A preocupação em revalidar a supremacia do homem diante da máquina é típico do imaginário coletivo que teme as inovações tecnológicas, desconhece a noção contemporânea da rede sociotécnica e faz coro ao discurso da ala mais tradicional dos profissionais da informação. A falta de diálogo, mencionada pela Profª Cleia, entre a CI e a Computação talvez explique também a resistência dos professores em atribuir maior valor à participação do computador enquanto ator na história da CI.

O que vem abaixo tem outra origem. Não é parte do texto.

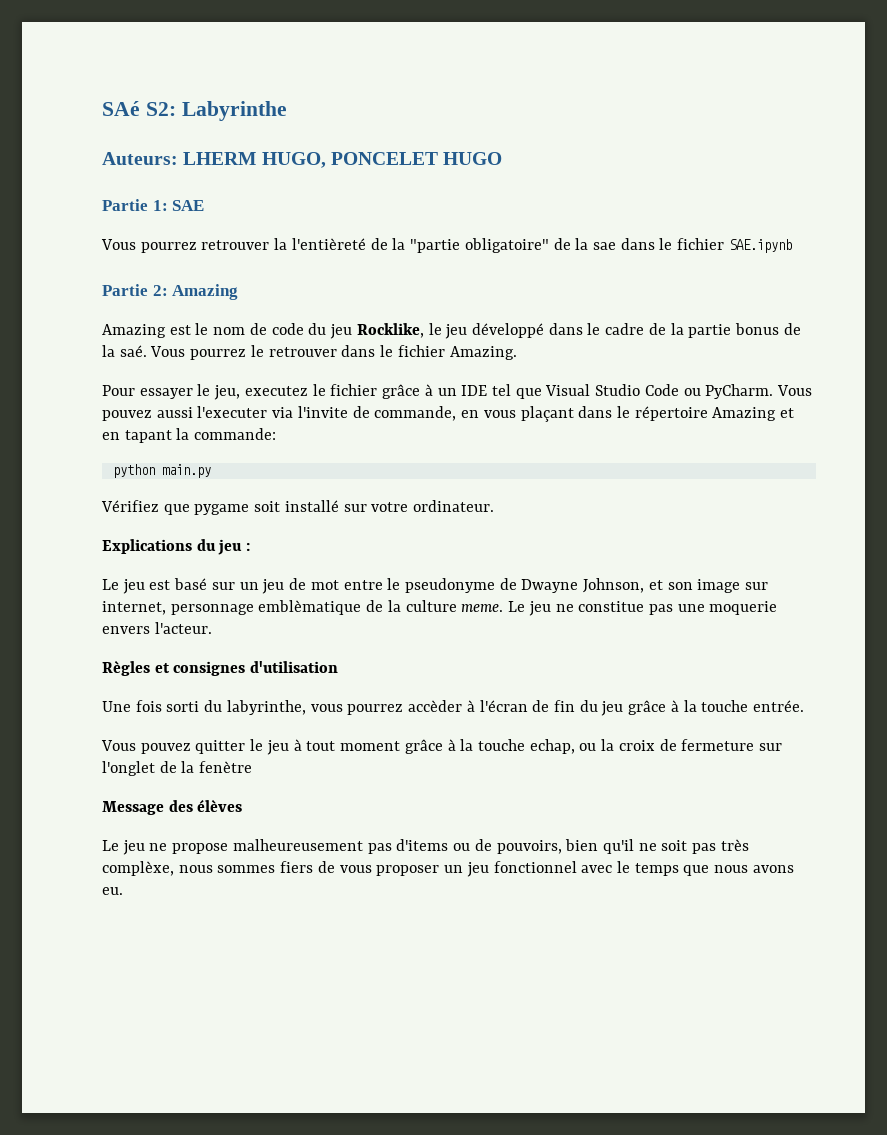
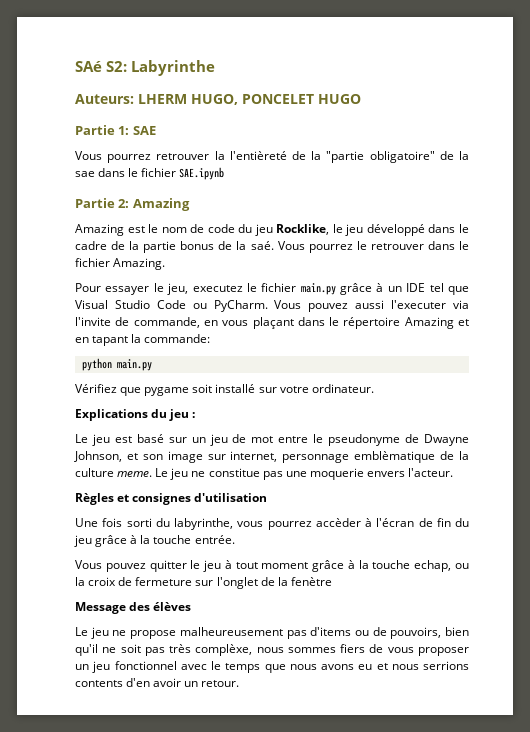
- Pour essayer le jeu, executez le fichier grâce à un IDE tel que Visual Studio Code ou PyCharm.
+ Pour essayer le jeu, executez le fichier main.py grâce à un IDE tel que Visual Studio Code ou PyCharm.
- Le jeu ne propose malheureusement pas d'items ou de pouvoirs, bien qu'il ne soit pas très complèxe, nous sommes fiers de vous proposer un jeu fonctionnel avec le temps que nous avons eu.
+ Le jeu ne propose malheureusement pas d'items ou de pouvoirs, bien qu'il ne soit pas très complèxe, nous sommes fiers de vous proposer un jeu fonctionnel avec le temps que nous avons eu et nous serrions contents d'en avoir un retour.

Em segundo lugar, talvez a proposta inicial do curso, feita há dez anos, representasse na época um avanço sem precedentes na formação de um profissional mais qualificado em termos tecnológicos. Hoje, porém, a situação do ensino da Biblioteconomia de maneira geral compactua com o uso do computador em todos os níveis dos processos informacionais, desequilibrando um pouco a razão de ser de um curso de graduação em CI. Com as mudanças curriculares e os cortes sofridos pelo curso, a proposta inicial de formação de um profissional interdisciplinar segundo as bases da CI, voltado também aos aspectos cognitivos relacionados à informação acabou por ser descaracterizada e resultou no surgimento de um profissional genérico: nem profissional da computação, nem bibliotecário. Isso se traduz em uma identidade solta e indefinida no mercado dos profissionais da informação. O egresso do curso da PUC, ao contrário do que se poderia esperar, não é considerado um “cientista da informação”. A Prof.ª Ana Maria Cardoso afirma que seria muita pretensão denominá-lo dessa forma. O título desse egresso é o de “analista da informação”, por conta de suas características administrativas e tecnológicas. Esta situação acabou por introduzir dificuldades no esforço de manutenção do próprio curso, comprometendo as questões relativas à sua continuidade.